Exponential Maps and Twists
In this algorithm, we use a 3D model to approximate the shape of body segments. First, the 3D model is projected onto the image plane of the first frame in the pose and angular configuration specified by the viewer.

Then we use Expectation-Maximization to refine our segmentation. For each body segment in the model, we define a matte consisting of zeros and ones that corresponds to the projection of that portion of the model onto the image plane. The estimate of how the body moves to the next frame is computed, and then for each pixel and for each body segment (and the background) we compute the probability that it complies with our motion estimate. The matte is then refined by normalizing the sum of all probabilities per pixel location to one.

Tracking

Blob tracking
In a simple blob tracker, we track the silhouette of the diver by superimposing silhouettes taken at each frame onto a single image. These silhouettes are time-stamped by different intensities. We start with a black image (i.e., intensity everywhere equal to 0). The silhouette from the current frame is given the highest intensity and is superimposed onto the black image. The silhouette immediately previous to that is then given a slightly lower intensity and superimposed onto the image. We continue in this manner until we have an image with several silhouettes. The gradient of this image defines the global motion vector.

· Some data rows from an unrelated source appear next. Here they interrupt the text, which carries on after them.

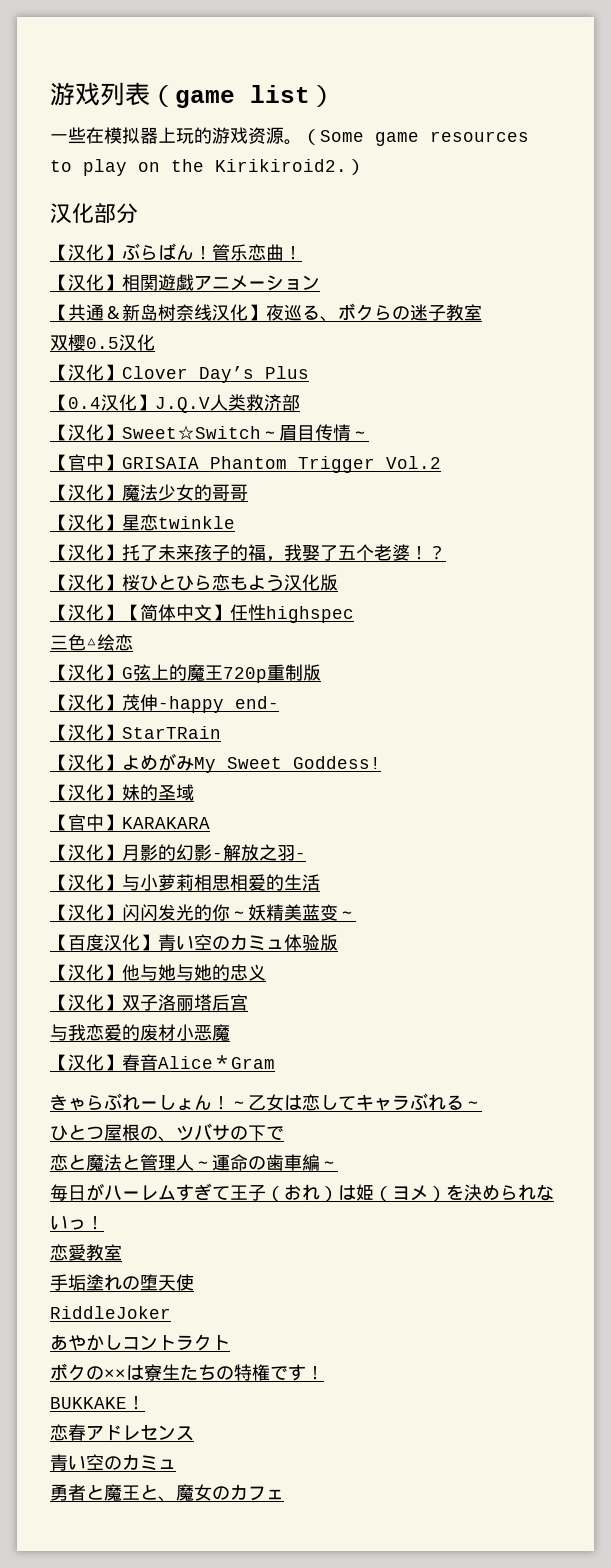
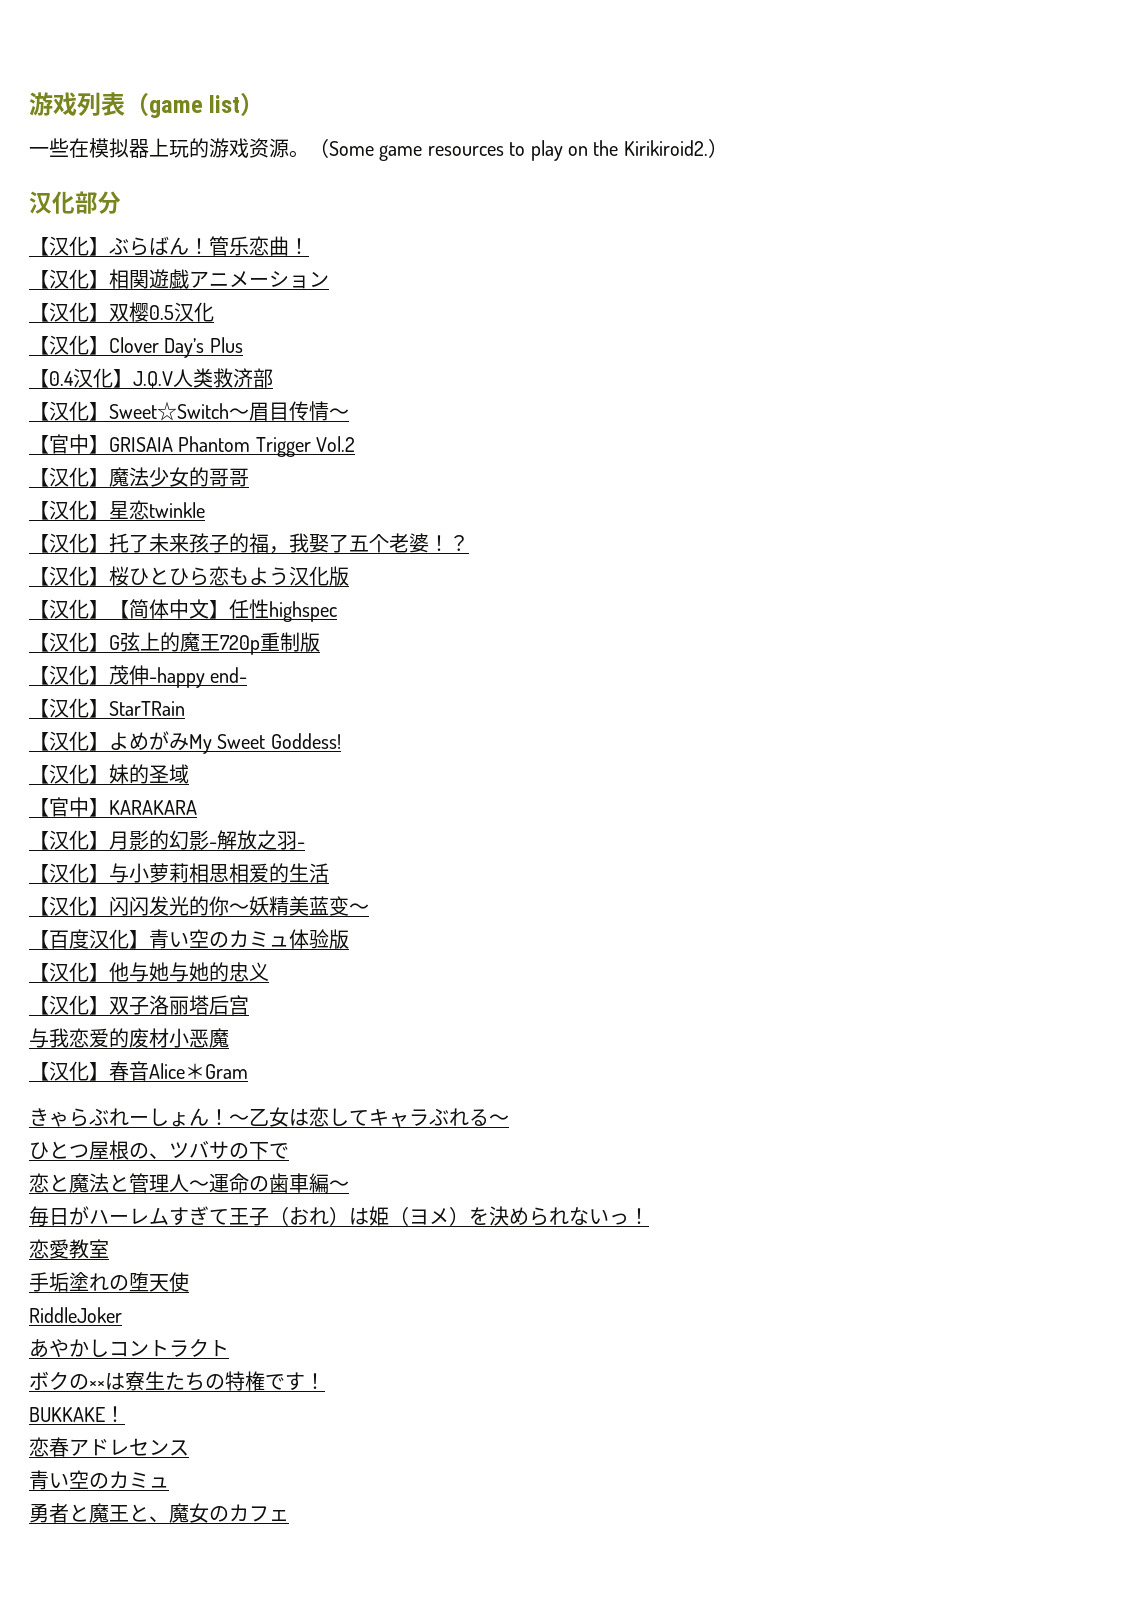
- 【共通＆新岛树奈线汉化】夜巡る、ボクらの迷子教室
- 双樱0.5汉化
+ 【汉化】双樱0.5汉化
- 三色△绘恋

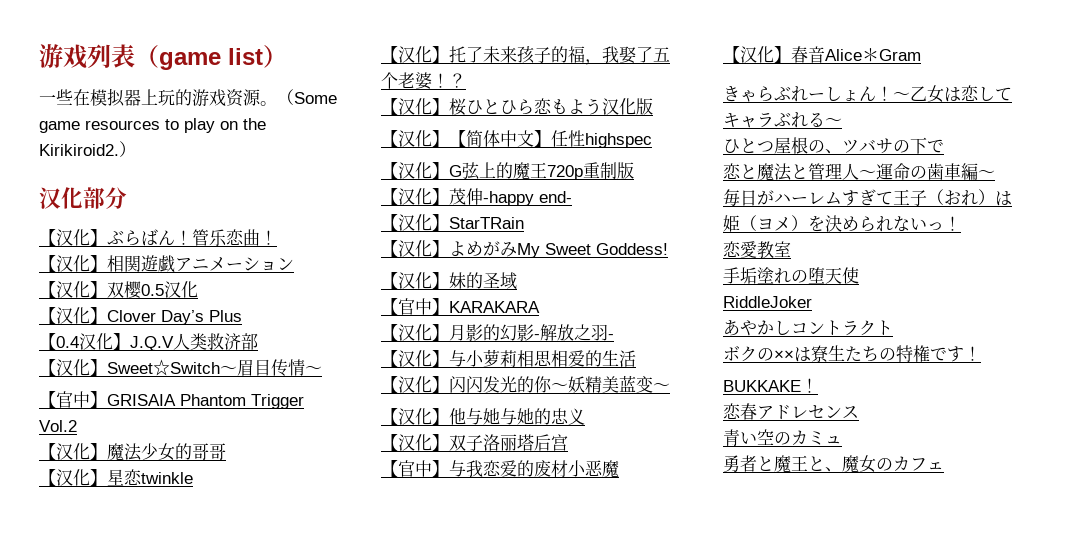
- 【百度汉化】青い空のカミュ体验版
- 与我恋爱的废材小恶魔
+ 【官中】与我恋爱的废材小恶魔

This technique can be refined to track motion of regions of interest. We find a boundary pixel on the most recent silhouette and travel along the boundary looking outside for a recent unmarked silhouette. If we find one, we mark it by performing a floodfill. The algorithm produces segmented motion masks which describe the motion of a particular portion of the footage.
Cardboard people
We use the articulated motion between two frames to predict the location of that body segment patch in the next frame. The location of the patch is then updated by applying the planar motion to it.

The articulated motion is computed by simultaneously minimizing the total energy of the motions of each patch and adding in an articulation constraint that each patch must retain its original connectivity to its neighbor patches.
Exponential Maps and Twists
We compute the spatiotemporal gradients between frames and then esimate the motion using the mattes derived in the segmentation portion plus an equation based on the properties of kinematic chains given by [Bregler, Malik].

Disparity Calculation

Now we get to the heart of the matter: given two divers, how do we describe how synchronized their motion is? To be honest, we're still unsure as to how we're going to do this part. Given a single global orientation vector, one obvious way of comparing synchronization might be to compare their semi-parabolic trajectories by deriving a mapping from the first curve to the second curve and comparing that mapping to the identity matrix.

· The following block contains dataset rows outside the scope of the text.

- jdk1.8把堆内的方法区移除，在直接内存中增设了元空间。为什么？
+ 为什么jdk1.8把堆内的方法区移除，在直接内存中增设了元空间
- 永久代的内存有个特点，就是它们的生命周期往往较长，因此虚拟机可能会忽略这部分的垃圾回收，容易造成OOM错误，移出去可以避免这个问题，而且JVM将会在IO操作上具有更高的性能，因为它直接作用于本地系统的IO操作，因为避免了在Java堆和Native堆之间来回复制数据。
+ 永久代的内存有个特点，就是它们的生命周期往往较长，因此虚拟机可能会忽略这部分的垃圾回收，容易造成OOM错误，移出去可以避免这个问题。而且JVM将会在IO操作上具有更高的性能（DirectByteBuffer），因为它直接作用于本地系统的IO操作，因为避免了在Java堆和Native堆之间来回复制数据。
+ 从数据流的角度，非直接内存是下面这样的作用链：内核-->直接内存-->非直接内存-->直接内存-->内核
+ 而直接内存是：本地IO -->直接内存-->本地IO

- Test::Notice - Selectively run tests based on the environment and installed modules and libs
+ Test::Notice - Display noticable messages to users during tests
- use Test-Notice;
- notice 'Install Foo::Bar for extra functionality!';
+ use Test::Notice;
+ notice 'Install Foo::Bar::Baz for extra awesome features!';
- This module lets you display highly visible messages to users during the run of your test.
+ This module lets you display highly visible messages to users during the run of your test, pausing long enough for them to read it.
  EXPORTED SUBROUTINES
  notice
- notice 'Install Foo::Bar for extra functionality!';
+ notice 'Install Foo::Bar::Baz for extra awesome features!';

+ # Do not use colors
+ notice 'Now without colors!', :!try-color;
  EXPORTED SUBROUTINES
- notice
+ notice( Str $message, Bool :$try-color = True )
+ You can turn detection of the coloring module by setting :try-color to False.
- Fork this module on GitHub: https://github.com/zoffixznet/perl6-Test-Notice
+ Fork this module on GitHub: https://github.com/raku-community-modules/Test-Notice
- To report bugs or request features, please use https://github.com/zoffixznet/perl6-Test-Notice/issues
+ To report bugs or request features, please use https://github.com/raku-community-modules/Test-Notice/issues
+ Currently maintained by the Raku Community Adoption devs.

WORST-CASE/BEST-CASE PLANS

Worst-case
In the worst case, we hope to finish blob tracking and come up with some metric comparing the synchronization of the overall global orientation vectors of the two divers.
Best-case
In the best case, we solve the vision problem. :) In the next best case, we complete tracking and disparity measures all the way up to the highest level-of-detail (i.e., exponential maps and twists) and have some metric for comparing the synchronizations of the motions of two 3D models.